M. Andres Behring Breivik n'est l'auteur que d'un Déluge miniaturisé, mais ses crimes se sont révélés non moins dévotement vengeurs que ceux du génocidaire insatiable de la Genèse. De plus sa célèbre hécatombe mettra à sa disposition un meublé de trois pièces dans une aile spécialement aménagée des Bastille que la Norvège réserve aux criminels d'un renom exceptionnel. Ce sera donc dans la prison la plus confortable de ce pays d'avant-garde qu'il me faudra mettre sous clé l'illustre Dieu inassouvi de Caïn. Dans la première chambre, le microscopique imitateur norvégien du Titan de la mort dormira sur les deux oreilles, dans la seconde il se livrera à des exercices de gymnastique et de musculation solitaires, mais utiles à la conservation de sa santé tant physique que mentale, dans la troisième il se livrera à l'étude minutieuse de mon anthropologie admonestative.

Je remercie le gouvernement norvégien de m'avoir procuré un élève aussi studieux et dont les simianthropologues les plus connus de la planète m'envieront le privilège d'observer les performances; car il s'agit bel et bien du spécimen le plus représentatif du genre simiohumain et de ses idoles les mieux apprêtées, donc de l'insecte dont les tentacules théologiques se laissent radiographier en laboratoire.

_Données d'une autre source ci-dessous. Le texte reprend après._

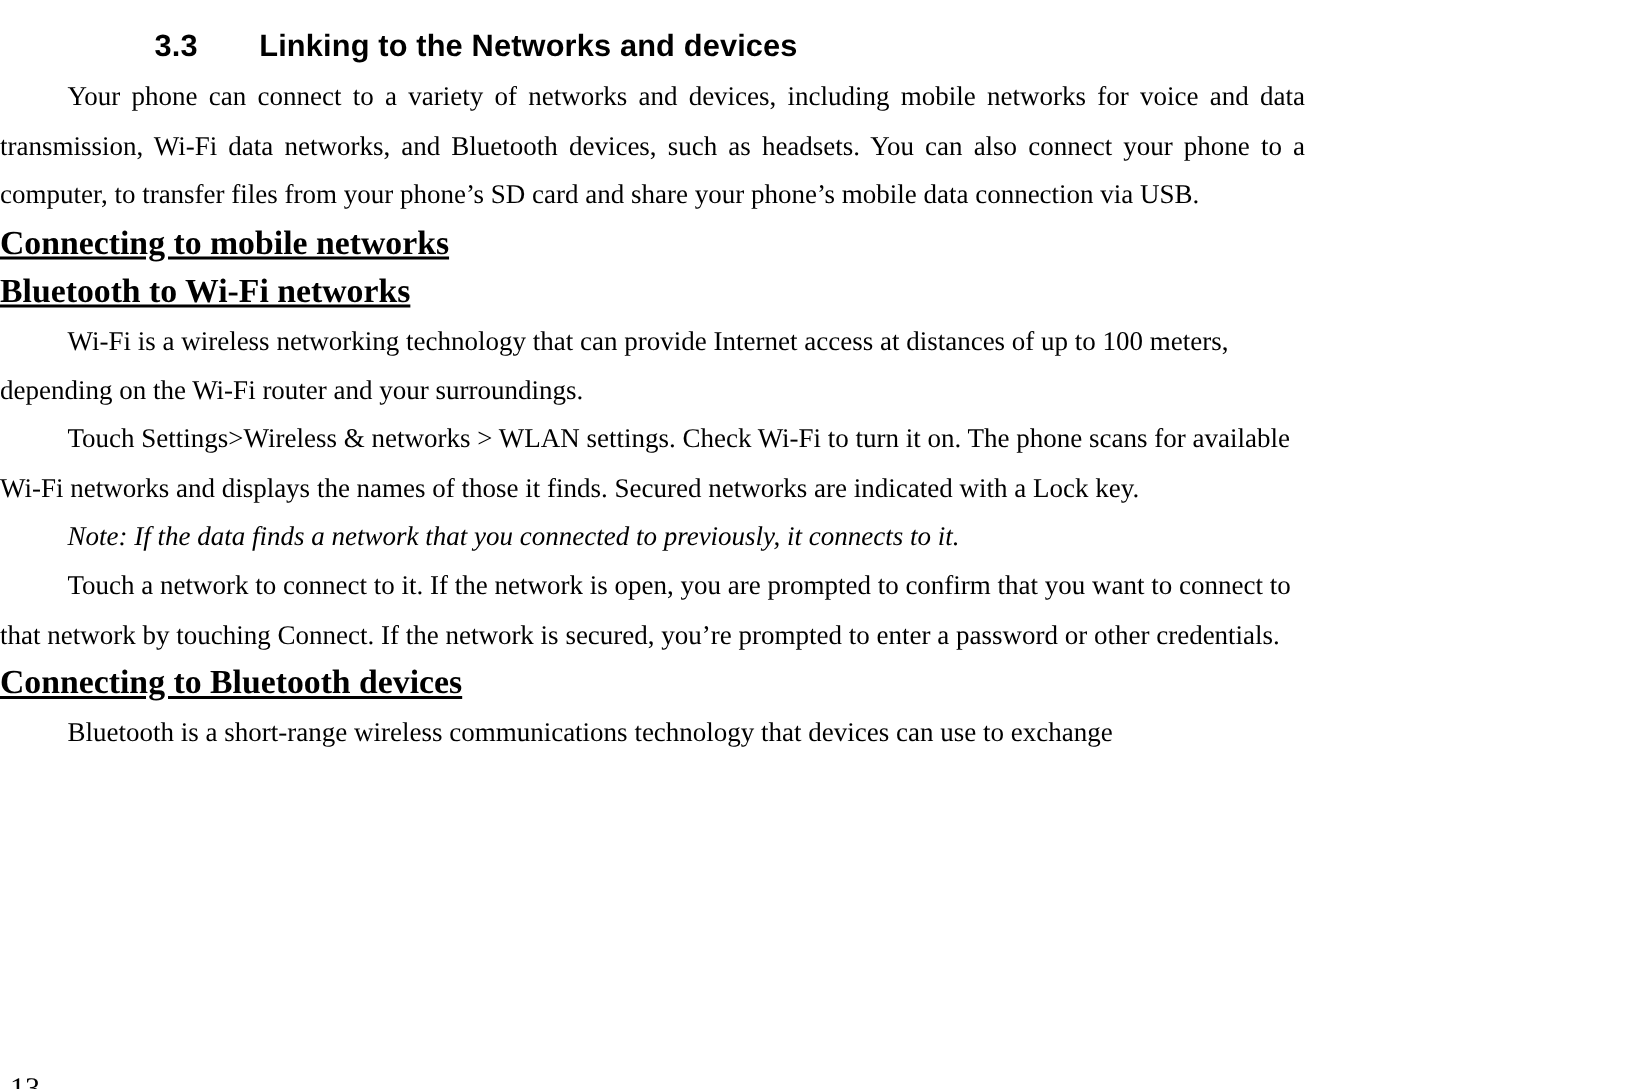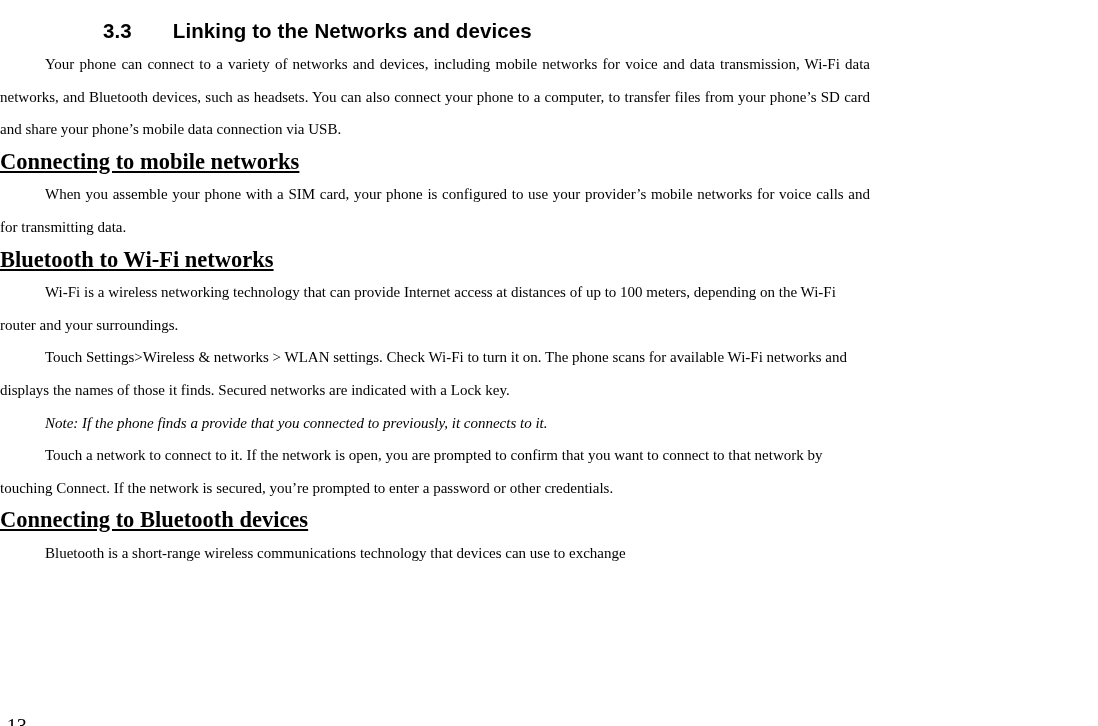"Your phone can connect to" .para { font-size: 15px -> 18px }
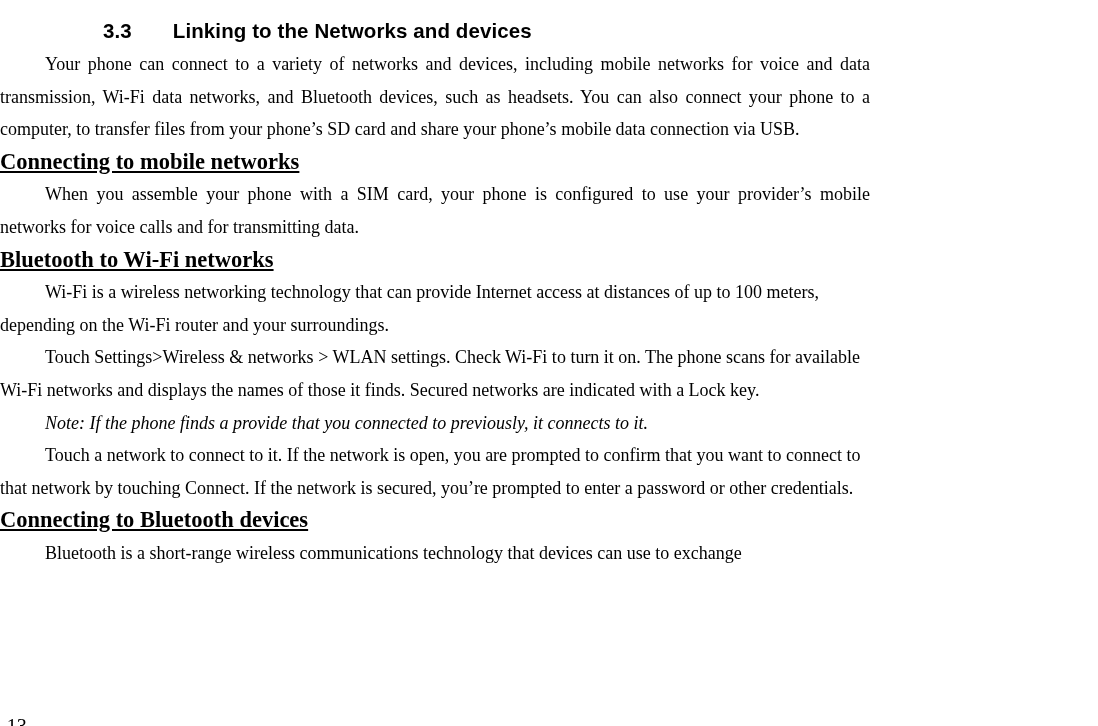"When you assemble your phone" p.para { html: <p>When you assemble your phone with a SIM card, your phone is configured to use your provider’s mobile networks for voice calls and for transmitting data.</p> -> none }
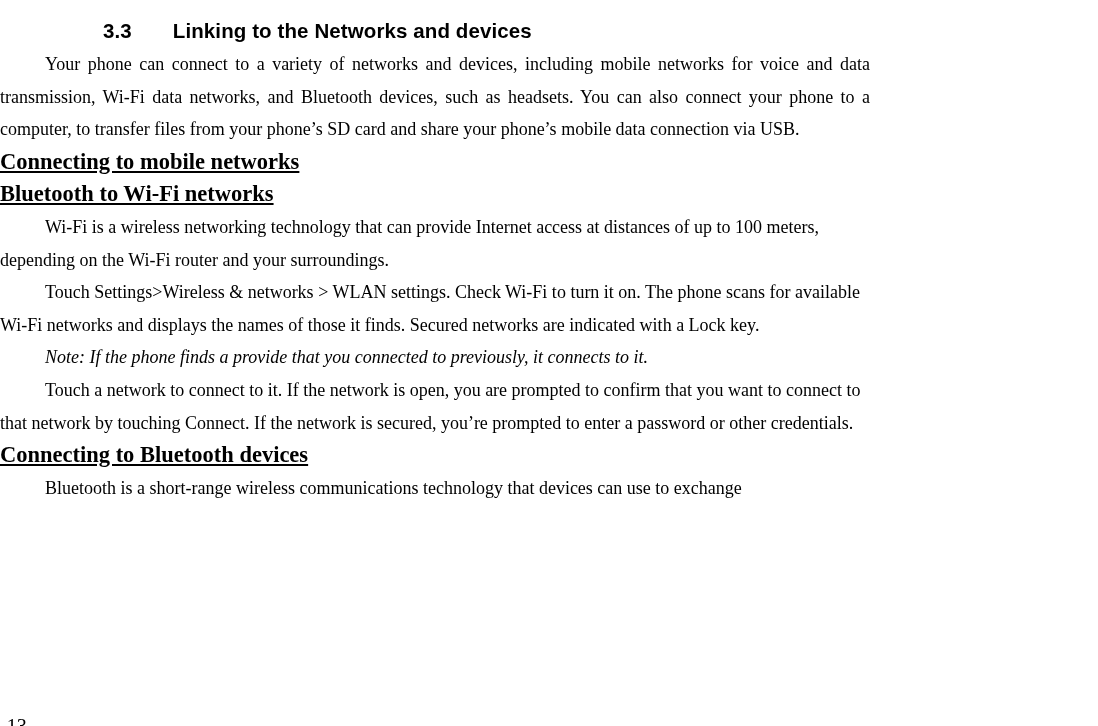"Note: If the phone finds" p.para { text: phone finds a provide -> data finds a network }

Mais je m'empresse de rassurer les spécialistes sur la précarité des prérogatives qui me sont accordées. M. Andres Behring Breivik ne sera que le cobaye sur lequel une science nouvelle des neurones de Caïn et de ses descendants vérifiera les paramètres de son savoir et de sa méthode. La théopolitique expérimentale attendait une courroie de transmission emblématique de la problématique générale qui l'inspire. Il lui manquait un vérificateur d'exception, c'est-à-dire une bestiole à projeter sur l'écran géant des expiations qu'on appelle le péché originel.

4 - La ciguë de la connaissance

L'anthropologie d'avant-garde que je tente de déposer sur les fonts baptismaux d'une simianthropologie universelle attendait un document tellement paradigmatique qu'il permettrait enfin à cette discipline de filmer l'histoire de notre espèce d'un côté et, de l'autre, ses ramifications cérébrales dans le ciel d'un tueur-né. Il s'agit de soumettre à l'examen des spécialistes du sacré un tableau unifié du champ entier des carnages sacrés et profanes d'ici bas et de leur illustration amplifiée dans la théologie des représailles éternelles d'un justicier absolu, ce qui autorisera cette science à tracer une frontière nouvelle entre l'animalité de la créature et celle du Dieu qui la dédouble. Certes, il est sacrilège de mettre en parallèle - et à la lumière d'un comparatisme périlleux - l'évolution de l'éthique respective du singe locuteur et des mastodontes sanglants que sécrète son encéphale. Mais le petit génocidaire d'Oslo nous conduit tout droit et comme par la main à la question cruciale de savoir à quel instant le simianthrope est censé avoir quitté définitivement le règne animal pour devenir le tortionnaire gigantal qui lui servira de modèle et qu'il vénèrera de siècle en siècle. L'heure aurait-elle sonné à l'horloge de l'évolution où l'homme commencera de se colleter, lui aussi, en carnassier solitaire avec un vide terrifiant?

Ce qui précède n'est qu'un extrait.